Ruijie Meng (National University of Singapore, Singapore), Martin Mirchev (National University of Singapore), Marcel Böhme (MPI-SP, Germany and Monash University, Australia), Abhik Roychoudhury (National University of Singapore)
How to find security flaws in a protocol implementation without a machine-readable specification of the protocol? Facing the internet, protocol implementations are particularly security-critical software systems where inputs must adhere to a specific structure and order that is often informally specified in hundreds of pages in natural language (RFC). Without some machine-readable version of that protocol, it is difficult to automatically generate valid test inputs for its implementation that follow the required structure and order. It is possible to partially alleviate this challenge using mutational fuzzing on a set of recorded message sequences as seed inputs. However, the set of available seeds is often quite limited and will hardly cover the great diversity of protocol states and input structures.
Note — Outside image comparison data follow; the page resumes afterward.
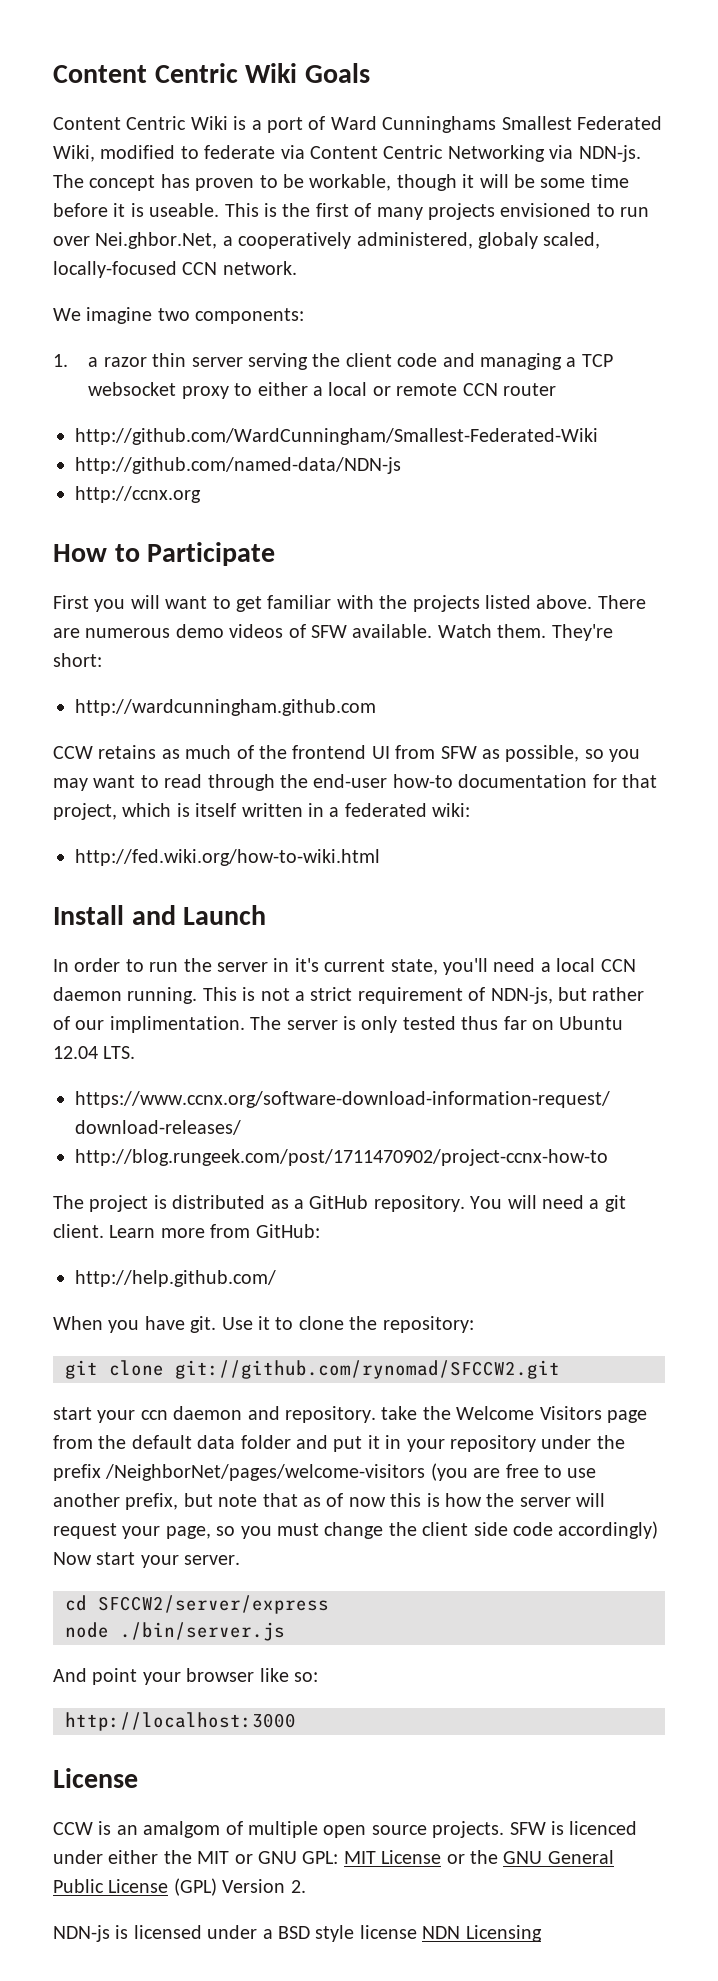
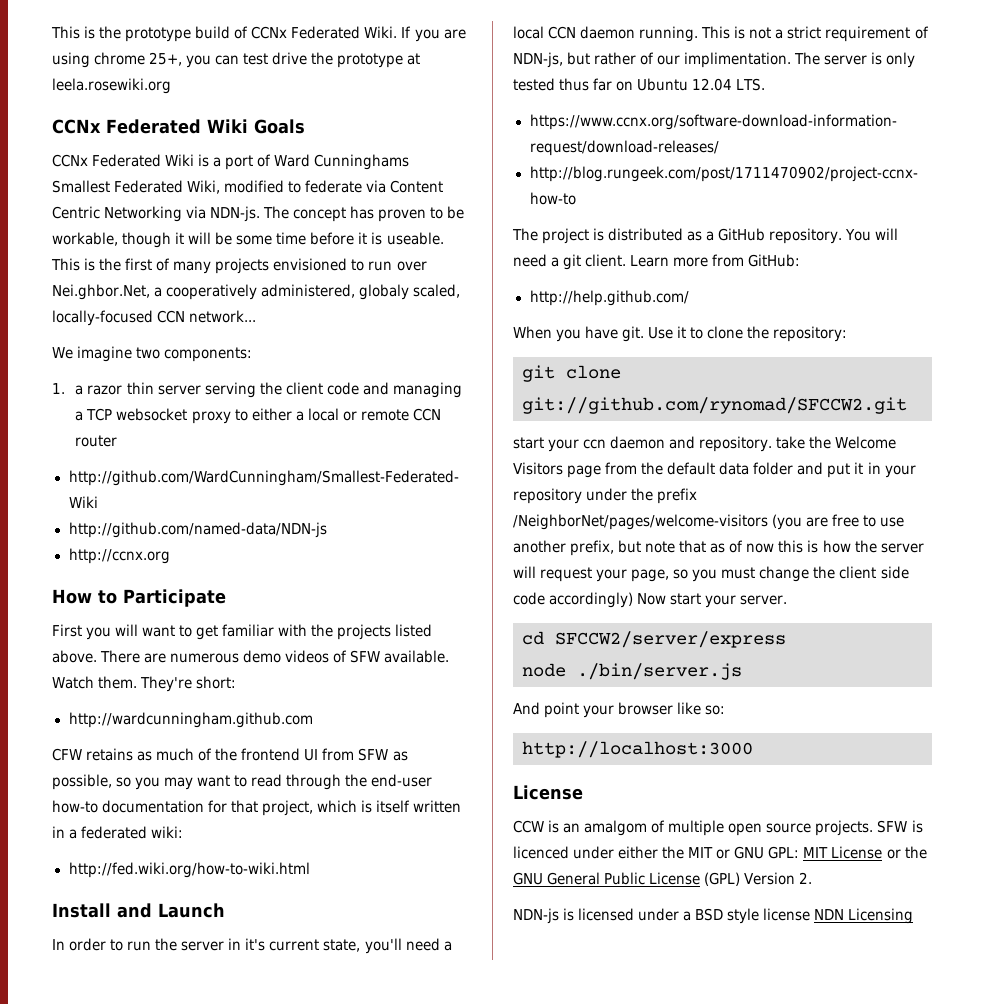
- Content Centric Wiki Goals
+ This is the prototype build of CCNx Federated Wiki. If you are using chrome 25+, you can test drive the prototype at leela.rosewiki.org
+ CCNx Federated Wiki Goals
- Content Centric Wiki is a port of Ward Cunninghams Smallest Federated Wiki, modified to federate via Content Centric Networking via NDN-js.
+ CCNx Federated Wiki is a port of Ward Cunninghams Smallest Federated Wiki, modified to federate via Content Centric Networking via NDN-js.
- This is the first of many projects envisioned to run over Nei.ghbor.Net, a cooperatively administered, globaly scaled, locally-focused CCN network.
+ This is the first of many projects envisioned to run over Nei.ghbor.Net, a cooperatively administered, globaly scaled, locally-focused CCN network...
- CCW retains as much of the frontend UI from SFW as possible, so you may want to read through the end-user how-to documentation for that project, which is itself written in a federated wiki:
+ CFW retains as much of the frontend UI from SFW as possible, so you may want to read through the end-user how-to documentation for that project, which is itself written in a federated wiki:

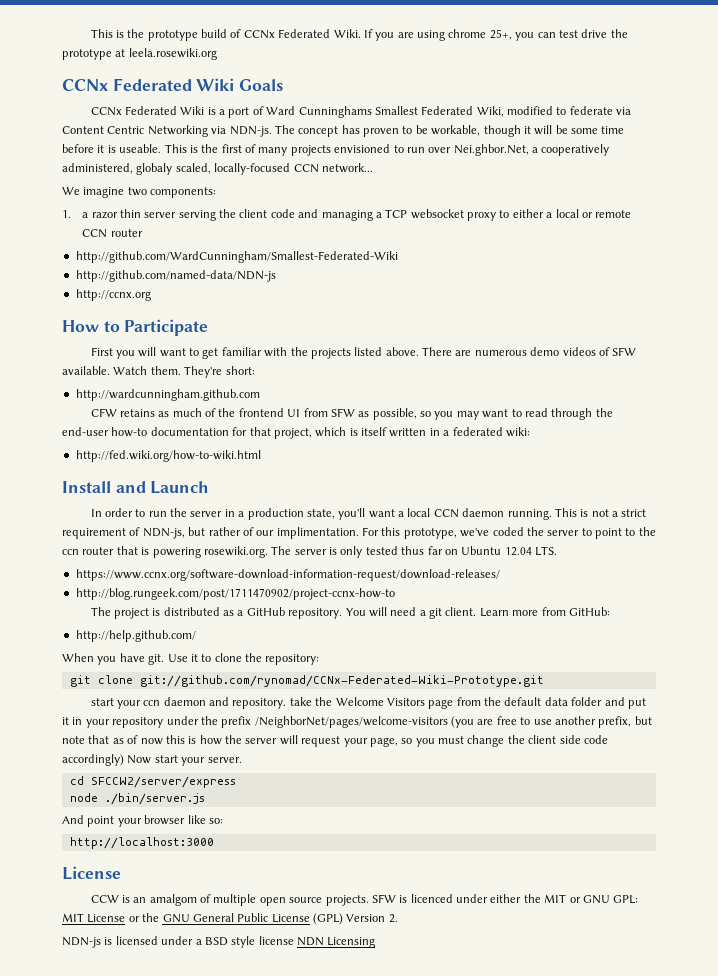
- In order to run the server in it's current state, you'll need a local CCN daemon running.
+ In order to run the server in a production state, you'll want a local CCN daemon running.
- The server is only tested thus far on Ubuntu 12.04 LTS.
+ For this prototype, we've coded the server to point to the ccn router that is powering rosewiki.org. The server is only tested thus far on Ubuntu 12.04 LTS.
- git clone git://github.com/rynomad/SFCCW2.git
+ git clone git://github.com/rynomad/CCNx-Federated-Wiki-Prototype.git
In this paper, we explore the opportunities of systematic interaction with a pre-trained large language models (LLM) which has ingested millions of pages of human-readable protocol specifications, to draw out machine-readable information about the protocol that can be used during protocol fuzzing. We use the knowledge of the LLMs about protocol message types for well-known protocols. We also checked the LLM's capability in detecting ``states" for stateful protocol implementations by generating sequences of messages and predicting response codes. Based on these observations, we have developed an LLM-guided protocol implementation fuzzing engine. Our protocol fuzzer ChatAFL constructs grammars for each message type in a protocol, and then mutates messages or predicts the next messages in a message sequence via interactions with LLMs. Experiments on a wide range of real-world protocols from ProFuzzbench show significant efficacy in state and code coverage. Our LLM-guided stateful fuzzer was compared with state-of-the-art fuzzers AFLNet and NSFuzz. ChatAFL covers 47.6% and 42.7% more state transitions, 29.6% and 25.8% more states, and 5.8% and 6.7% more code, respectively. Apart from enhanced coverage, ChatAFL discovered nine distinct and previously unknown vulnerabilities in widely-used and extensively-tested protocol implementations while AFLNet and NSFuzz only discover three and four of them, respectively.